It seems to me that some horses seem to have a bigger shoe habit than Imelda Marcos. When you’re paying upwards of $140 every four to six weeks, it can be so frustrating if your horse has chipped, cracked or thin feet that don’t hold on to a shoe for any length of time. Building healthy hooves, however, is something that doesn’t happen in a couple of weeks or even a couple of months.

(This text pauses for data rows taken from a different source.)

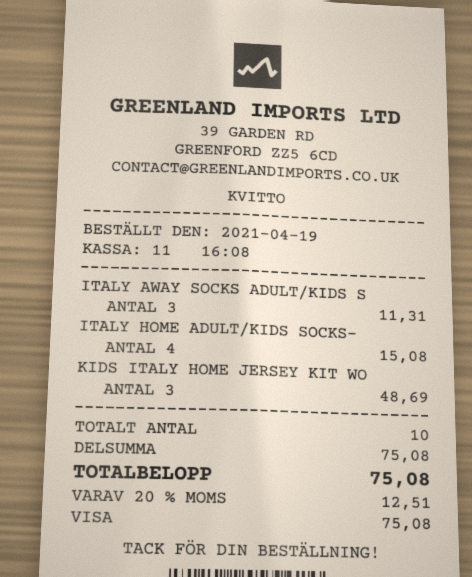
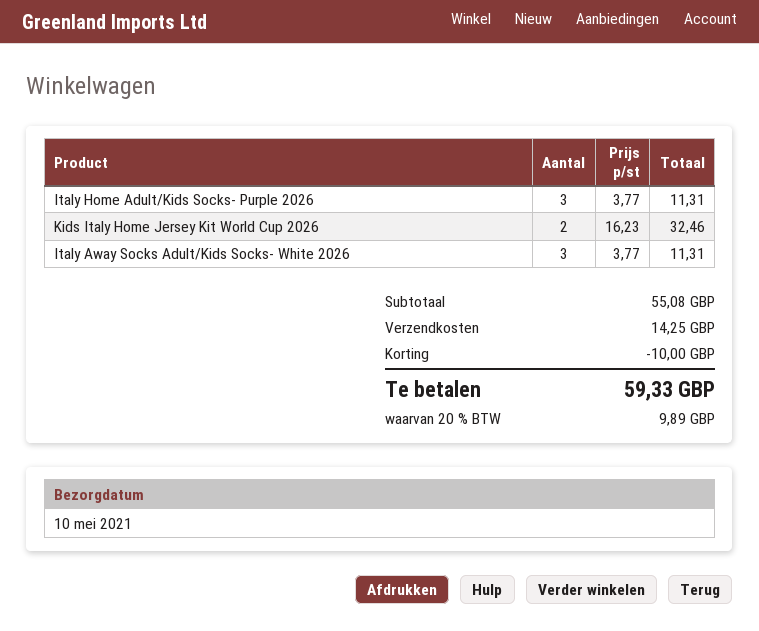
ITALY HOME ADULT/KIDS SOCKS-: 4 for 15.08 -> 3 for 11.31
KIDS ITALY HOME JERSEY KIT WO: 3 for 48.69 -> 2 for 32.46
subtotal: 75.08 -> 55.08
discount: none -> 10.00
shipping: none -> 14.25
tax: 20% = 12.51 -> 20% = 9.89
total: 75.08 -> 59.33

Scientific studies in different countries have shown an incidence of poor hoof quality in 30-40% of the horses studied. However, nutrition is just one part of the equation in hoof quality. Farriery, genetics, conformation, management, and environmental conditions all play their part too.

Hoof Growth and Structure

Hoof growth is relatively slow, at around 0.2mm a day, meaning that the horn takes 9-12 months to grow from the coronary band to the weight-bearing surface. Any adverse changes, therefore, take a while to correct. You only have to look closely at a hoof to see that it’s actually highly complex in structure. Hoof wall thickness and strength are created by layers of linked cells. The strength of the hoof depends on the ability of these layers to hold together.

Nutrition for hooves must, therefore, concentrate on the hoof cells and the lipid “glue” that holds the wall together.

Dietary Nutrients for Building Healthy Hooves

First and foremost is the need for a balanced diet – one containing appropriate amounts of all nutrients, from energy and protein down to the smallest micronutrient.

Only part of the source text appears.